Instructor: Hatem Abou-zeid
                  Office: Goodwin 631
                  Email: h.abouzeid [at] queensu.ca
                  Office hours: Mo 13:30-14:30

Teaching Assistants:
                  Marc Gallant
                  Ya-Jie Qiu

Course Description:
This course examines the modeling of linear systems and using feedback to improve their performance. Analysis is done in both the time and frequency domains. Topics include time-domain specifications of second-order systems, PID control, steady-state error and disturbance rejection, root locus analysis, stability analysis using the Routh-Hurwitz criterion and the Nyquist criterion, and state-space analysis. These methods are applied and tested using software such as MATLAB and hardware experiments.

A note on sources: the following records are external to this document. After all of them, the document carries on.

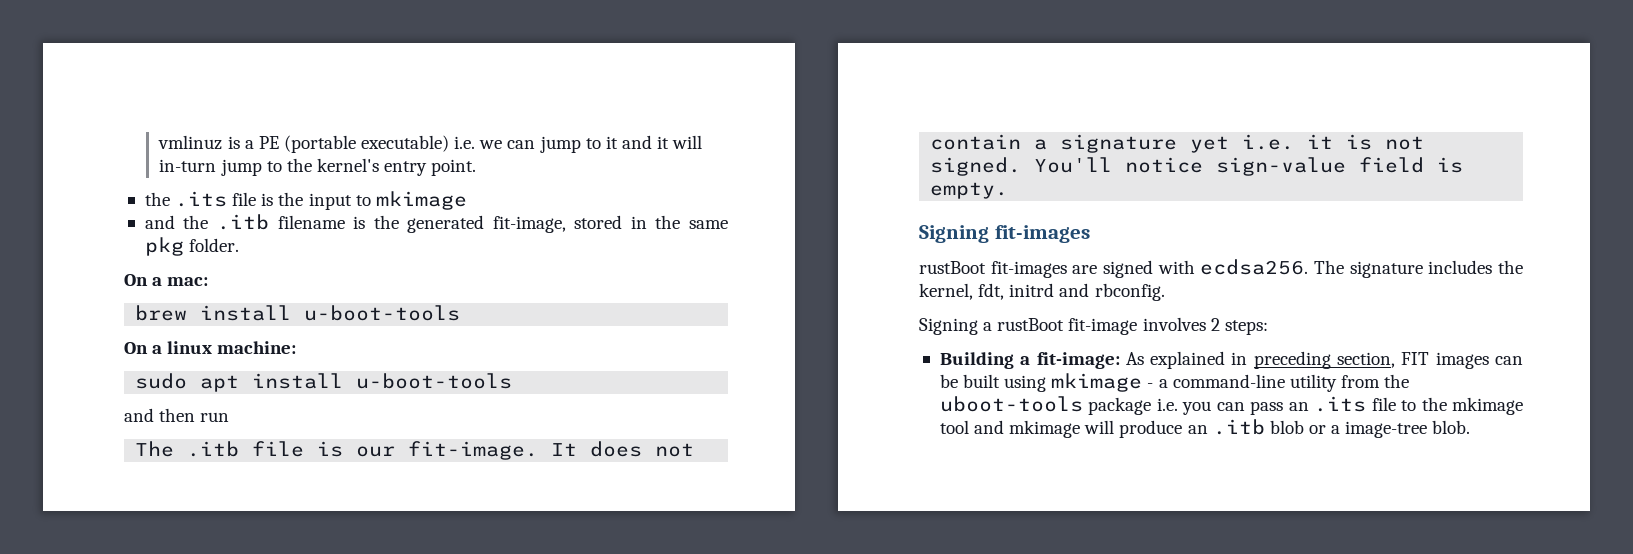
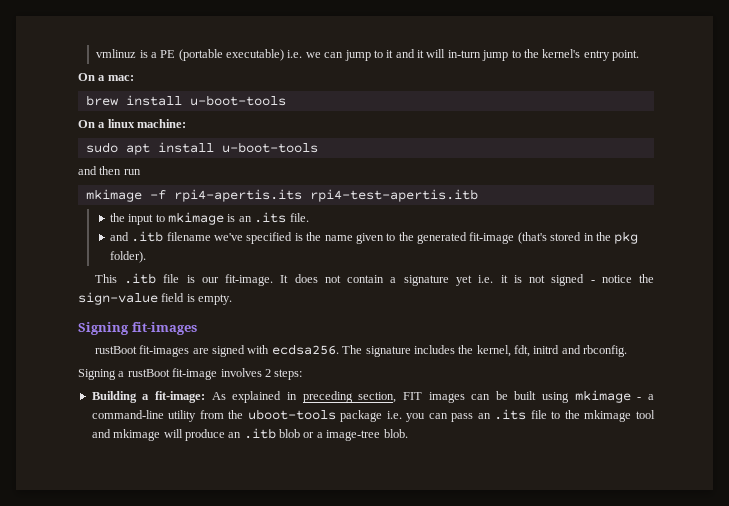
[144,191,467,210] [144,214,728,233] [144,237,240,256] // the .its file is the input to mkimage // and the .itb filename is the generated fit-image, stored in the same pkg folder. -> (640, 55) none
[135,441,175,457] The -> [85,189,478,202] [109,212,309,225] [109,231,639,244] [109,251,146,263] [94,274,117,283] mkimage -f rpi4-apertis.its rpi4-test-apertis.itb // the input to mkimage is an .its file. // and .itb filename we've specified is the name given to the generated fit-image (that's stored in the pkg folder). // This
[930,157,1204,176] signed. You'll notice -> [551,274,654,286] signed - notice the

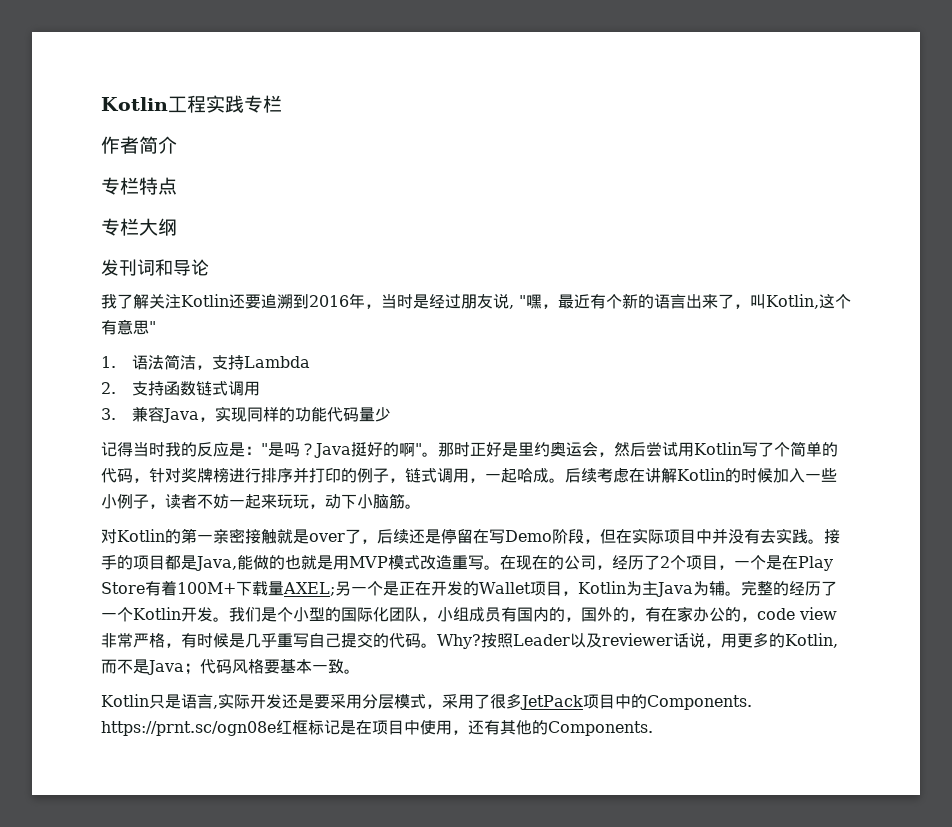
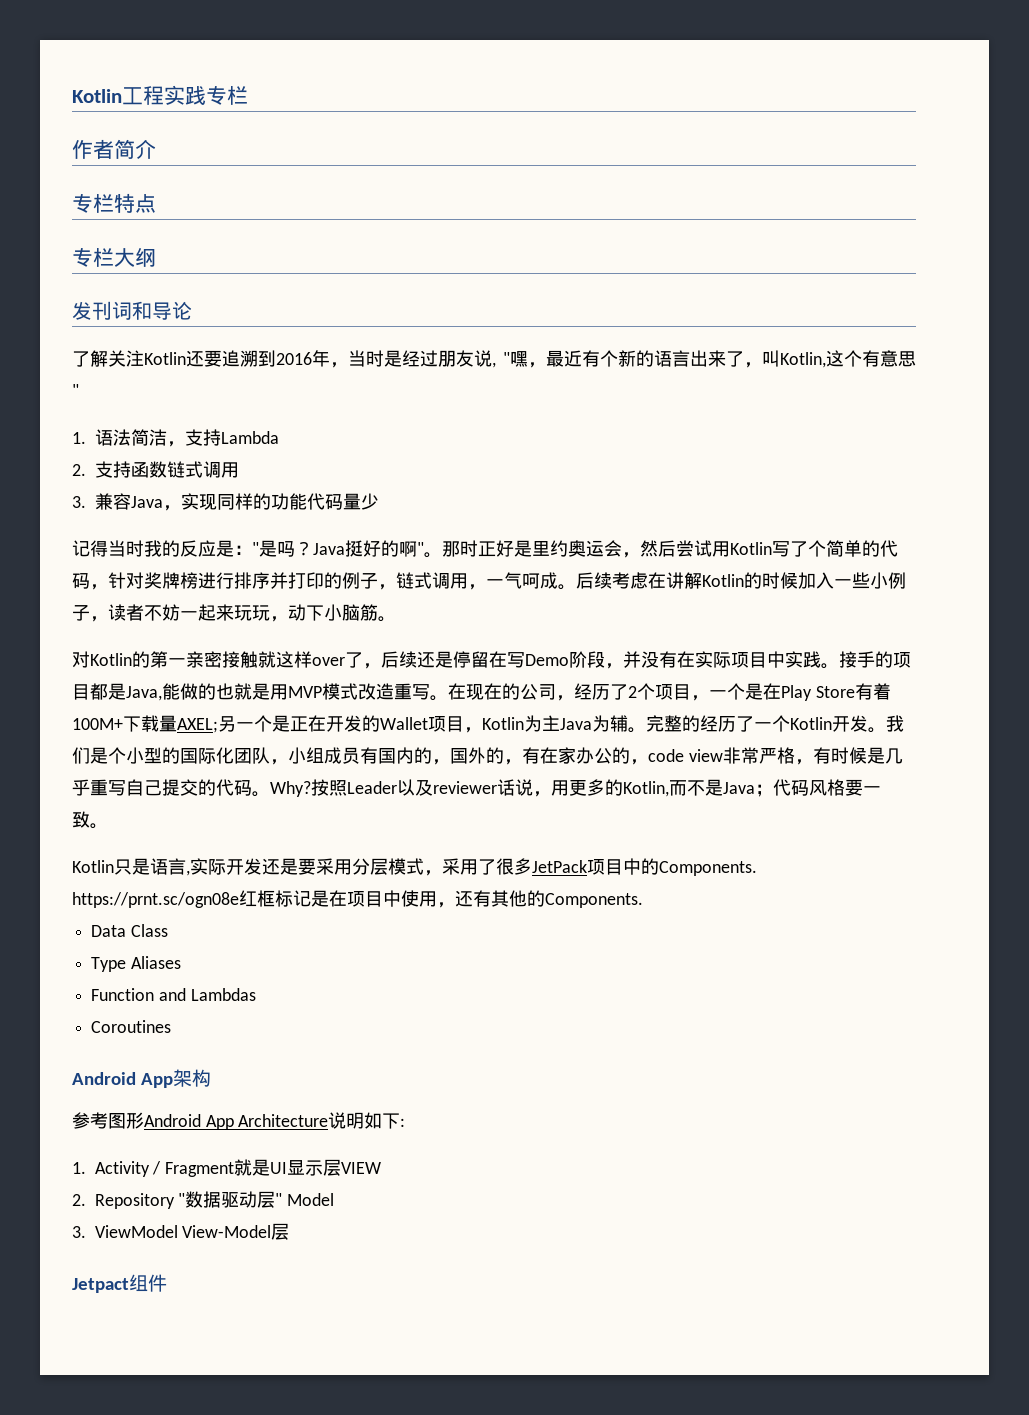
[101,294,117,309] 我 -> (192, 310) none
[501,467,533,483] 起哈 -> [504,572,540,589] 气呵
[293,529,309,544] 是 -> [276,651,312,668] 这样
[600,529,616,544] 但 -> [623,651,677,668] 并没有
[712,528,776,544] 并没有去 -> (785, 659) none
[280,659,312,674] 基本 -> (863, 787) none
(653, 728) none -> [91,924,168,937] [91,956,181,972] [91,988,256,1001] [91,1020,172,1033] [72,1069,211,1088] [72,1112,406,1130] [72,1159,382,1177] [72,1191,335,1209] [72,1223,290,1240] [72,1274,167,1293] // Data Class // Type Aliases // Function and Lambdas // Coroutines // Android App架构 // 参考图形Android App Architecture说明如下: // 1. Activity / Fragment就是UI显示层VIEW // 2. Repository "数据驱动层" Model // 3. ViewModel View-Model层 // Jetpact组件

Prerequisites: ELEC-323 or MATH-332. In particular, it is presumed that, prior to taking this course, a student knows what a transfer function is, how to get the Laplace transform of ordinary differential equations, how to calculate transfer functions for basic RLC circuits, and what Bode plots are. 

Schedule:

               Lectures: Mo (12:30–13:30), We (11:30–12:30), Th (13:30–14:30) @ WLH 210

               Tutorial: Mo (14:30–15:30) @ WLH 210 (Starting Week 2)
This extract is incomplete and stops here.